Belediyemiz Çayyolu I, arkasından, Çayyolu II Toplu Konut Alanları’nı devreye soktu. Bu kesimde bir hesaba göre 300 bin, bir başka hesaba göre 450 bin kişilik bir “Toplu Konut Alanı” ya da “Uydu Kent” oluşacaktı. Aslında batılı örneklere bakıldığında “Uyduruk Kent” (!) bile diyebilirsiniz bunlara. Çünkü, doğru dürüst ne yolu, ne teknik altyapısı, ne çevre düzenlemeleri var, bazıları hariç! İnşa kaliteleri de tartışılır. En lükslerinde bile taşan depolar, kesilen elektrik, asfaltsız yollar görülüyor. İnternet ve kablolu tv’siz yerler bile var. Hâlâ bir belediye olmadığından binlerce kişi çaresiz, ne yapacaklarını bilemiyorlar.
AŞTİ inşaatı sonrasında, hem OTO terminale -şehirlerarası ulaşımın da ağırlıklı karayoluna bağlı olduğunu vurgulayalım- hem Eskişehir Yolu’na asılı bu toplu konutlar için Eskişehir aksına paralel daha hızlı, kesintisiz bir aks daha oluşturuldu.
Eskişehir yolu genişletme çalışmaları ya da yol çalışmaları biter bitmez, son yerel seçimler arifesinde yeniden “Çayyolu Metrosu” adıyla başlatılan çalışmalara çok geç kalındığı söylenebilir. Madem binlerce kişiye yeni konut alanları açıyorsunuz, daha önce neden düşünmediniz bu insancıklar nasıl gidip gelecek şehre diye..Tabii herkese birer araba hatta ikinci üçüncü araba satmayı hedefleyen yerli, yabancı sanayinin hedeflerine uygun da bir gelişme değil mi bu?
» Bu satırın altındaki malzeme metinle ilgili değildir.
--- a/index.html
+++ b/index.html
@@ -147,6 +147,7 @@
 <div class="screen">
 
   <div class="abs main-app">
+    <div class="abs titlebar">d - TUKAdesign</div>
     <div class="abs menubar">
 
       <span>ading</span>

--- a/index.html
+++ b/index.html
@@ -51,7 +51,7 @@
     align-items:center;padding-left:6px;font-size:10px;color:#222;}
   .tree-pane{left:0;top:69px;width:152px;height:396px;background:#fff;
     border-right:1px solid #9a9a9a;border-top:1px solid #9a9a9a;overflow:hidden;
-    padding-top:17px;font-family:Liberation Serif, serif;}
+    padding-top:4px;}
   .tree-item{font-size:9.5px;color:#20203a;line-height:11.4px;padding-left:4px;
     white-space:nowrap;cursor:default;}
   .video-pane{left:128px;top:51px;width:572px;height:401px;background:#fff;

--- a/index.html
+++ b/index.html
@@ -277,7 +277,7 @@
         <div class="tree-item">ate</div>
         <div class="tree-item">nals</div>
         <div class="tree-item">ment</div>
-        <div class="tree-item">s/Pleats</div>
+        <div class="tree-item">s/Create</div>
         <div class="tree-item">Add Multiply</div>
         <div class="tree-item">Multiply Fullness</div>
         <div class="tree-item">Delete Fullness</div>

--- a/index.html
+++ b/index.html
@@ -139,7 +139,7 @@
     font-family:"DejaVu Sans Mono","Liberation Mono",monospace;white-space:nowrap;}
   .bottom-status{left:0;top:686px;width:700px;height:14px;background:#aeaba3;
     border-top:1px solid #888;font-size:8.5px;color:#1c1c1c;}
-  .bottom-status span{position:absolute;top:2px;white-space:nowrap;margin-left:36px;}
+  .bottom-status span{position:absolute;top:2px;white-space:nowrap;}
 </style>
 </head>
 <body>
Çayyolu I. etapta yerleşimlerin hemen tamamı bitmiş, hatta ikincisi neredeyse tamamlanmak üzere... Binlerce kişi, özel araçları ile sabah-akşam kent merkezine akıyor.. Bu oto trafiği sadece iki ana akstan işliyor. Tabii, ODTÜ’ye gelindiğinde ya da öteki aksta Çiftlik Kavşağı’na gelindiğinde sıkışıklık, eziyet, kazalar, gürültü, harcanan benzin, gerilen sinirler…
Halbuki böyle toplu konut projeleri gündemde idi, aklın yolu bir: “Raylı Toplu Taşın Sistemleri” çok daha önce planlanıp, projelendirilip devreye sokulamaz mıydı? Hayır, ne yazık ki yapılar inşa edildikten sonra altyapıya el atan ülkemizde, makro plansız bir Başkent’te, ancak yumurta kapıya geldikten sonra önlem alınabiliyor..
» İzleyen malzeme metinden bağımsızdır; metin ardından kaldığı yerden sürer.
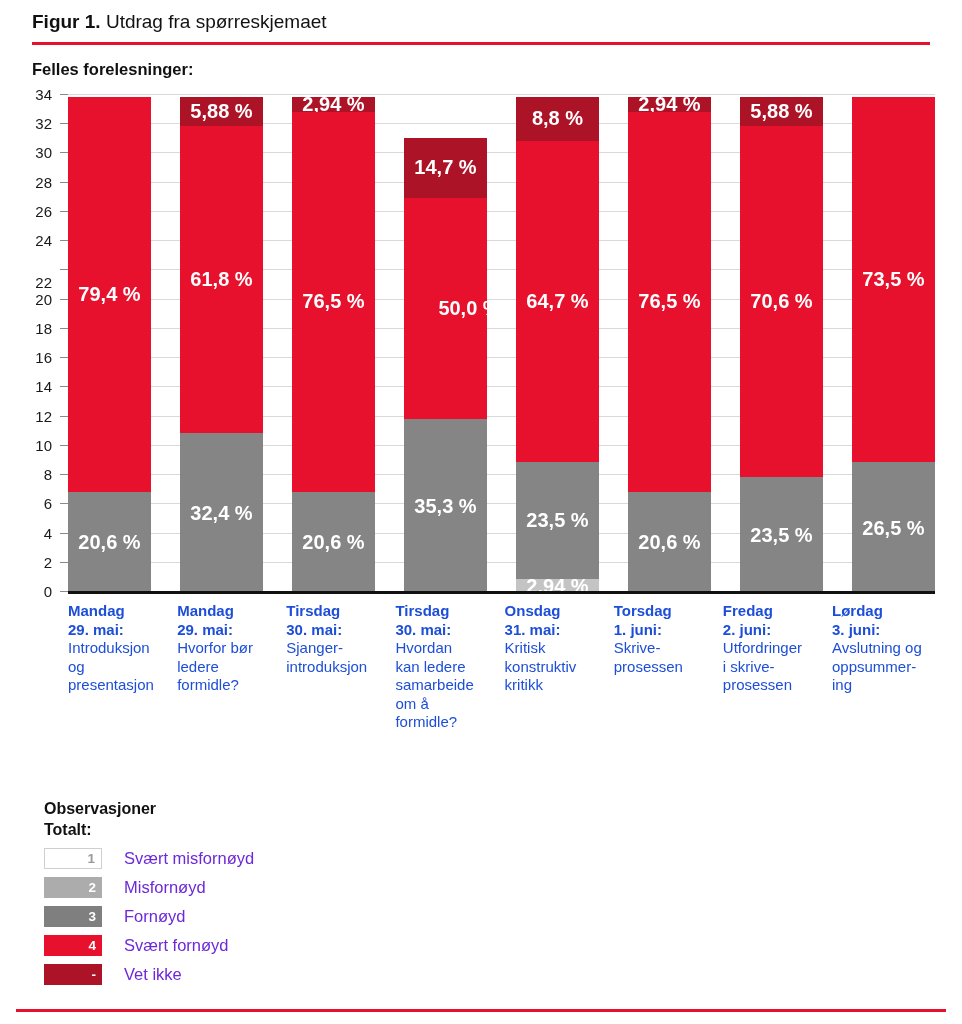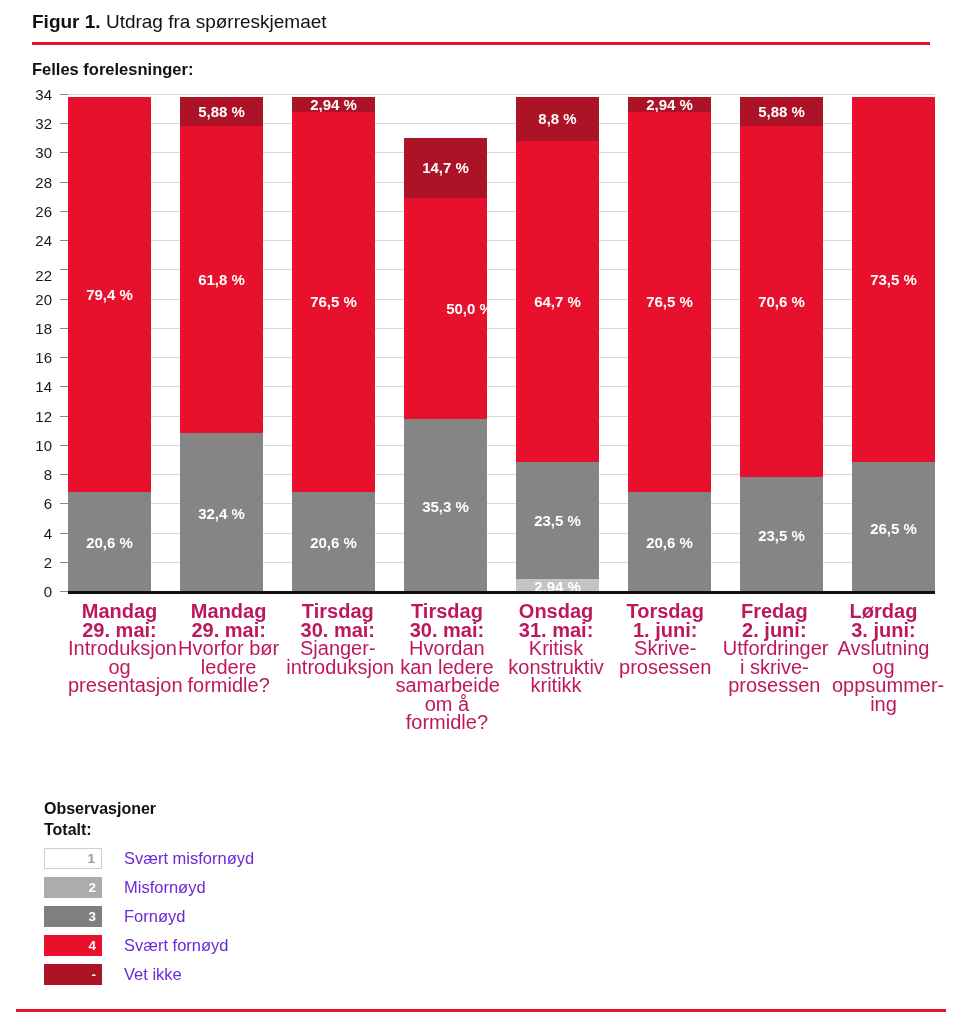--- a/index.html
+++ b/index.html
@@ -70,7 +70,7 @@
     overflow:hidden;
   }
   .seg span{
-    font-size:15px;font-weight:bold;color:#fff;
+    font-size:20px;font-weight:bold;color:#fff;
     white-space:nowrap;
   }
   .seg.s2{background:#c4c4c4;}

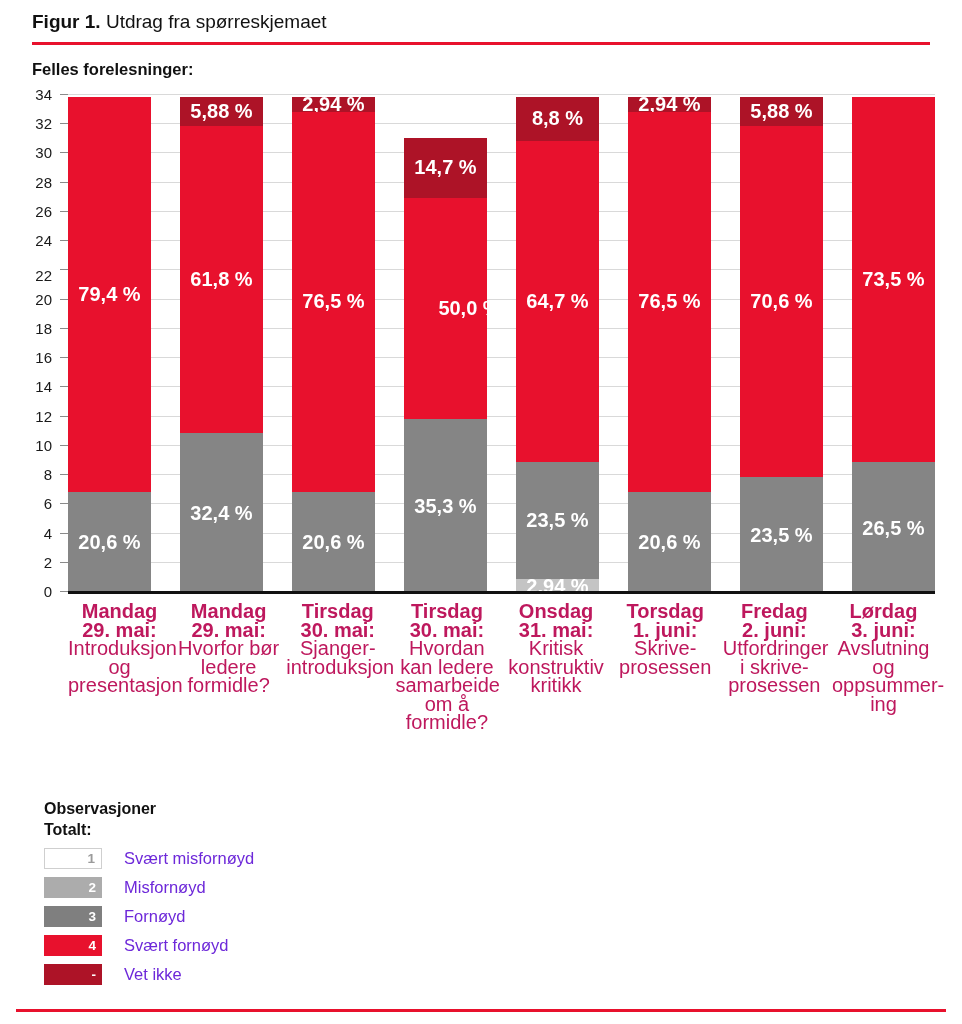--- a/index.html
+++ b/index.html
@@ -162,7 +162,7 @@
         <div class="ytickline" style="top: 233.882px;"></div>
         <div class="ytick" style="top: 204.647px;">20</div>
         <div class="ytickline" style="top: 204.647px;"></div>
-        <div class="ytick" style="top: 181px;">22</div>
+        <div class="ytick" style="top: 188px;">22</div>
         <div class="ytickline" style="top: 175.412px;"></div>
         <div class="ytick" style="top: 146.176px;">24</div>
         <div class="ytickline" style="top: 146.176px;"></div>

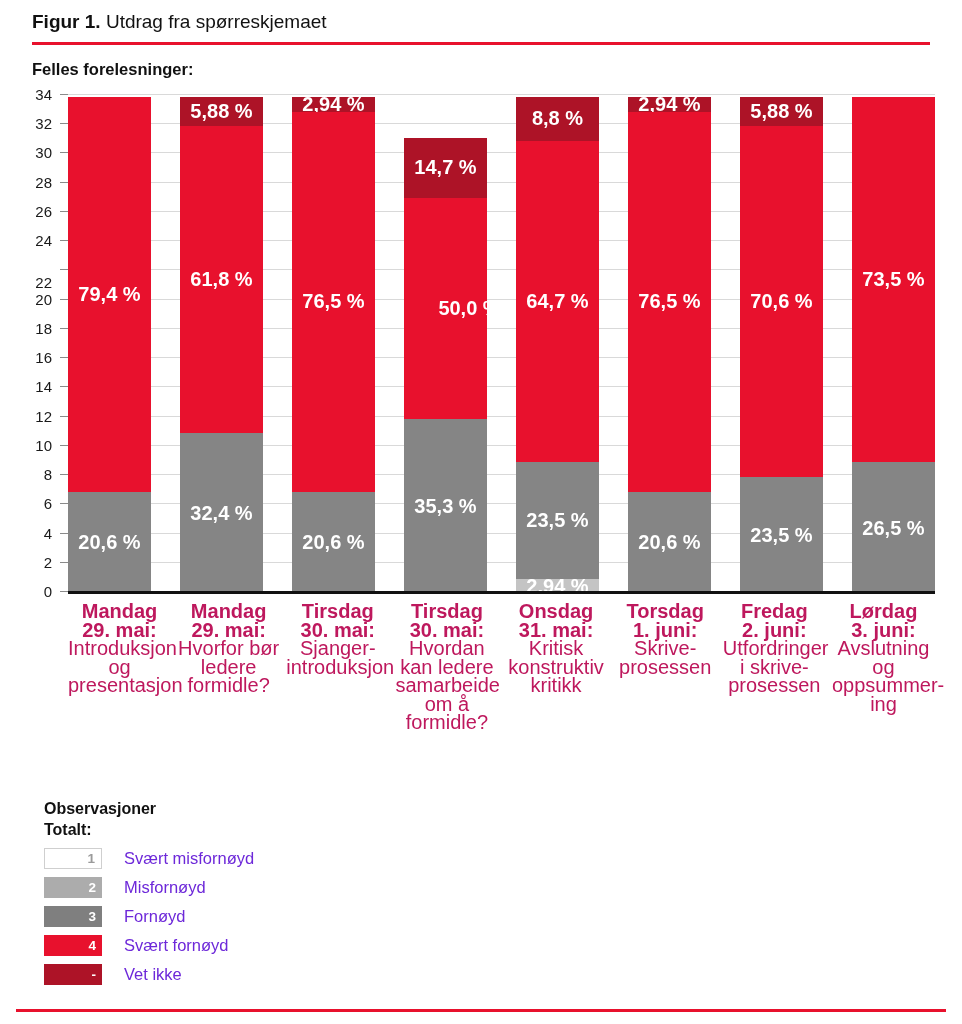--- a/index.html
+++ b/index.html
@@ -88,9 +88,9 @@
   }
   .xlab{
     width:103px;
-    text-align:center;
-    font-size:20px;line-height:18.5px;
-    color:#be185d;
+    text-align:left;
+    font-size:15px;line-height:18.5px;
+    color:#1d4ed8;
   }
   .xlab .hd{font-weight:bold;}
   .xlab .bd{font-weight:normal;}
Acaba çağdaş bir ulaşım tarzı olan “metro” ya kaç yıl sonra kavuşabilecek Çayyolu sakinleri?
Şu an Belediyemizin çabaları takdire değer, gece gündüz çalışıldığını görüyorum bazen.. Keşke 15-20 yıl önce bu temeller atılıp önce altyapı, toplu ulaşım sistemleri bitirilebilse idi. Batıkent, Sincan, Eryaman gibi toplu konut alanları için de benzer yaklaşımları getirmek mümkün...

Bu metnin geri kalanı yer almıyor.